POLITIQUE
19/08/2019 18:35 EDT

L'entente pour les Autochtones victimes des externats approuvée par la Cour fédérale

Selon les termes du règlement approuvé, les survivants pourront demander une indemnisation individuelle pour les préjudices subis.

THE CANADIAN PRESS/Adrian Wyld
Carolyn Bennett

OTTAWA — La Cour fédérale a approuvé lundi l’entente de règlement à l’amiable d’une action collective qui prévoit des indemnités pour les survivants des externats pour Autochtones.

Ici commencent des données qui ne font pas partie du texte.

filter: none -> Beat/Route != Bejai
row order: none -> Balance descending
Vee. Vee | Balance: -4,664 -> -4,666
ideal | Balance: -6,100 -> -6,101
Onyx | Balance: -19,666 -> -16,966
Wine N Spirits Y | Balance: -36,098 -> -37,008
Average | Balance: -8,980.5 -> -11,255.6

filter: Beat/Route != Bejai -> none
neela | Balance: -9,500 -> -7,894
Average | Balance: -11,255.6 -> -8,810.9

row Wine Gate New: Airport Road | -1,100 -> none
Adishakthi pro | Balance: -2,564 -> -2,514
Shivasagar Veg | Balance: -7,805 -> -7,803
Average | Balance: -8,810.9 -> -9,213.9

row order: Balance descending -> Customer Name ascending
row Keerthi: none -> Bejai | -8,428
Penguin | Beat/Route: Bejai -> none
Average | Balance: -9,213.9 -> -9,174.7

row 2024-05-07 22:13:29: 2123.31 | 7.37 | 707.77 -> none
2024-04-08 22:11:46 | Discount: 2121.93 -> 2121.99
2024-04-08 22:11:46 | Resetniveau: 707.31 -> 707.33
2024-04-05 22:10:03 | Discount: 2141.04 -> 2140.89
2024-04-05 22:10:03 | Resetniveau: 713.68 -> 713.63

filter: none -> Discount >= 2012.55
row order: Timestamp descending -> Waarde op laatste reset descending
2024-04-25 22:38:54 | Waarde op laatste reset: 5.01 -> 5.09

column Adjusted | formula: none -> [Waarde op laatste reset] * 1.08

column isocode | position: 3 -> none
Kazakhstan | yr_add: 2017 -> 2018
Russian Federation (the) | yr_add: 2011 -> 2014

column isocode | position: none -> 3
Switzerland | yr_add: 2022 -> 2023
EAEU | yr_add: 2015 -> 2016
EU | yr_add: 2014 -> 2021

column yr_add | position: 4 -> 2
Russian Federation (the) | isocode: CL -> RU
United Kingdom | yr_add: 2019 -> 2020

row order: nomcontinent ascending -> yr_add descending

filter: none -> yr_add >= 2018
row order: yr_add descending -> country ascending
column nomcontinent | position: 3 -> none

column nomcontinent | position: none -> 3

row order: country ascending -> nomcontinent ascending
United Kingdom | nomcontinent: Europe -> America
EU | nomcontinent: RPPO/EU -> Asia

Selon les termes du règlement approuvé, les survivants pourront demander une indemnisation individuelle pour les préjudices subis, y compris des agressions physiques et sexuelles, liés à la fréquentation de l’un des externats «mis en place, financés, contrôlés et maintenus par le gouvernement fédéral».

À partir des années 1920, près de 200 000 enfants autochtones ont fréquenté plus de 700 externats fédéraux, où ils ont souvent été victimes de sévices, notamment de violences physiques et sexuelles. Ces externats fonctionnaient séparément des pensionnats pour Autochtones et ne sont donc pas couverts par la Convention de règlement relative aux pensionnats indiens, approuvée en 2006.

Le nouveau règlement prévoit une indemnisation pour les membres du groupe des survivants, qui sera établie selon les «niveaux de préjudice subi», et un fonds «pour appuyer des activités liées à la commémoration, des projets liés au mieux-être/à la réparation, et le rétablissement des langues et de la culture autochtones», précise la ministre des Relations Couronne-Autochtones, Carolyn Bennett, dans un communiqué.

Maintenant que l’entente de règlement a été approuvée par la Cour, un délai d’exclusion de 90 jours s’amorce, ce qui signifie que tout membre du groupe qui n’est pas d’accord avec l’entente peut choisir de se retirer du processus. Une période d’appel de 60 jours vient aussi de s’ouvrir.

L’action collective avait été certifiée en juin 2018, et les parties avaient conclu à l’amiable, en mars dernier, une convention de règlement, qui a été modifiée en mai. Cette entente devait ensuite être approuvée par la Cour fédérale afin d’être mise en oeuvre.